ChatGPT et d’autres grands modèles de langage apprennent à imiter les humains en analysant d’énormes quantités de données. Derrière la boîte de texte d’un chatbot se trouve un vaste réseau d’unités de traitement informatique qui prennent en charge la formation et l’exécution de ces modèles.

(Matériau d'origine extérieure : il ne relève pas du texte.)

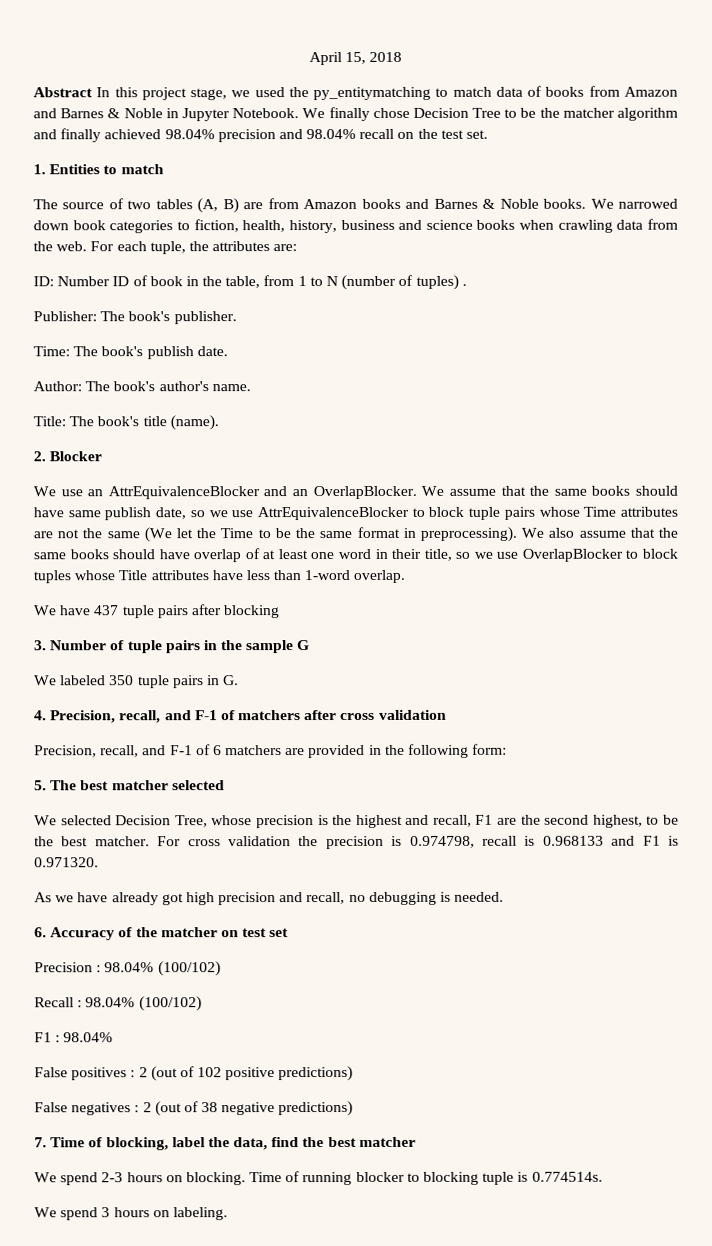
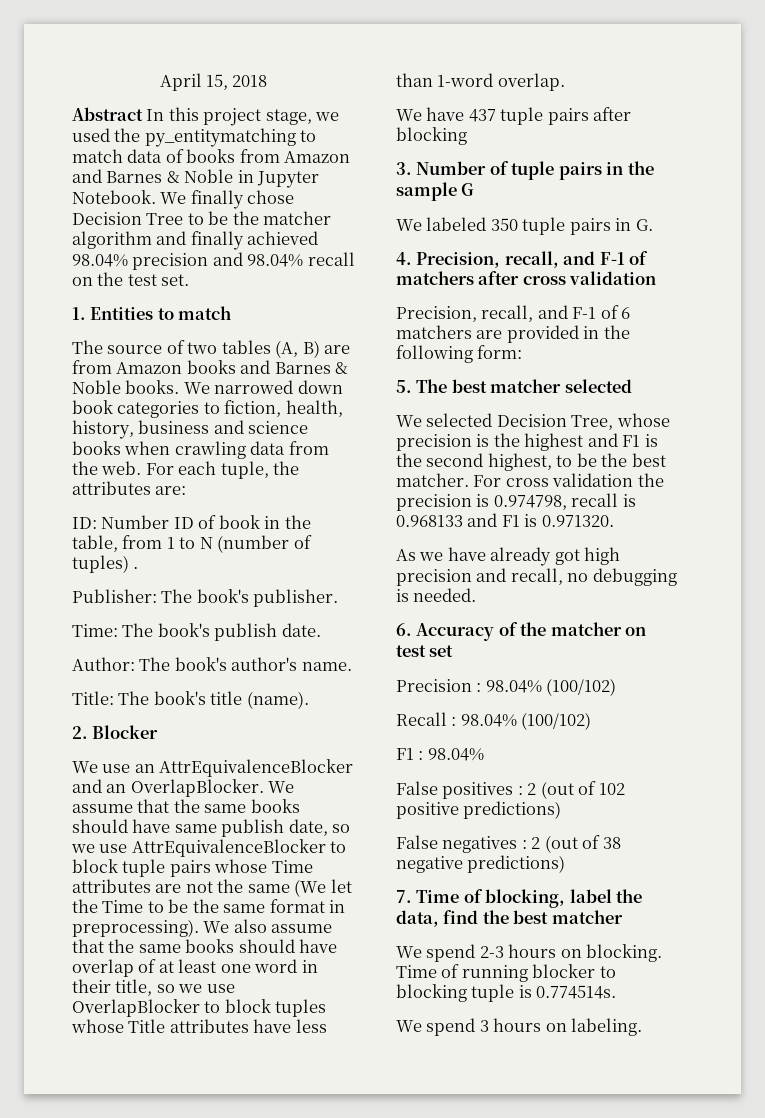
- We selected Decision Tree, whose precision is the highest and recall, F1 are the second highest, to be the best matcher.
+ We selected Decision Tree, whose precision is the highest and F1 is the second highest, to be the best matcher.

Quelle est la consommation d’énergie des réseaux utilisant de grands modèles de langage ? Beaucoup, selon Sajjad Moazeni, professeur adjoint d’ingénierie électrique et informatique à l’Université de Washington, qui étudie les réseaux pour l’IA et les supercalculateurs d’apprentissage automatique. La simple formation d’un chatbot peut consommer autant d’électricité qu’un quartier en un an.
Comment les grands modèles de langage, tels que ChatGPT, se comparent-ils à l’informatique en nuage sur le plan énergétique ?
Sajjad Moazeni : Ces modèles sont devenus si importants qu’il faut des milliers de processeurs pour former les modèles et répondre aux milliards de requêtes quotidiennes des utilisateurs. Tous ces calculs ne peuvent être effectués que dans un centre de données.
En comparaison, les charges de travail classiques de l’informatique en nuage, telles que les services en ligne, les bases de données et le streaming vidéo, sont beaucoup moins intensives en termes de calcul et nécessitent des ordres de grandeur moins importants en termes d’utilisation de la mémoire.
Pouvez-vous décrire ces centres de données ?
SM : Dans les centres de données actuels, il y a des centaines de milliers d’unités de traitement qui peuvent communiquer entre elles grâce à un grand nombre de fibres optiques et de commutateurs de réseau. Ces processeurs (en plus de la mémoire et des dispositifs de stockage) sont stockés dans des baies de serveurs. Il existe également une infrastructure interne pour refroidir les serveurs (avec de l’eau et de l’air) et des unités pour générer et distribuer l’énergie.
Il existe des centaines de centres de données de ce type dans le monde et ils sont principalement gérés par de grandes entreprises technologiques telles qu’Amazon, Microsoft et Google.
Quelle quantité d’énergie ces grands centres de données consomment-ils pour faire fonctionner ces grands modèles de langage ?
SM : Pour la formation d’un grand modèle linguistique, chaque unité de traitement peut consommer plus de 400 watts d’énergie en fonctionnement. En général, il faut également consommer une quantité d’énergie similaire pour le refroidissement et la gestion de l’énergie. Dans l’ensemble, la consommation d’énergie peut atteindre 10 gigawattheures (GWh) pour la formation d’un seul grand modèle linguistique tel que ChatGPT-3.
Aujourd’hui, il y a des centaines de millions de requêtes quotidiennes sur ChatGPT, bien que ce nombre soit en baisse. Ce nombre de requêtes peut coûter environ 1 GWh par jour, ce qui équivaut à la consommation quotidienne d’énergie d’environ 1 000 ménages américains.
Si ces chiffres peuvent sembler corrects pour l’instant, ce n’est que le début d’un développement et d’une adoption à grande échelle de ces modèles. Nous nous attendons à ce que, bientôt, de nombreux services différents utilisent cette technologie quotidiennement.
En outre, à mesure que les modèles deviennent plus sophistiqués, ils deviennent de plus en plus grands, ce qui signifie que l’énergie des centres de données pour la formation et l’utilisation de ces modèles peut devenir insoutenable. Chaque grande entreprise technologique essaie maintenant de développer son propre modèle, ce qui peut entraîner une charge de formation énorme pour les centres de données.
Quelles sont les solutions potentielles à ce problème ?
SM : Les chercheurs ont essayé d’optimiser le matériel et les processeurs des centres de données afin de les rendre plus efficaces sur le plan énergétique pour ces types de calculs.
Mon groupe se concentre plus particulièrement sur l’aspect réseau. Dans les centres de données actuels, les processeurs envoient des signaux électriques pour faire entrer ou sortir les données à calculer. Mais ces signaux électriques peuvent être déformés. Afin d’envoyer rapidement un grand nombre de données, nous devons utiliser beaucoup d’énergie pour nous assurer que les signaux sont reçus correctement.
Nous construisons la prochaine génération de solutions d’interconnexion optique, qui comprend la conversion de ces signaux électriques en signaux optiques. Ces signaux optiques ont une perte beaucoup plus faible, ce qui minimise la consommation d’énergie.
Étant donné que nous n’en sommes qu’aux premières phases de cette nouvelle technologie, il est très important que les gens soient transparents quant à leurs résultats et créent des modèles à source ouverte. Cela nous aidera également à trouver des solutions avancées et durables.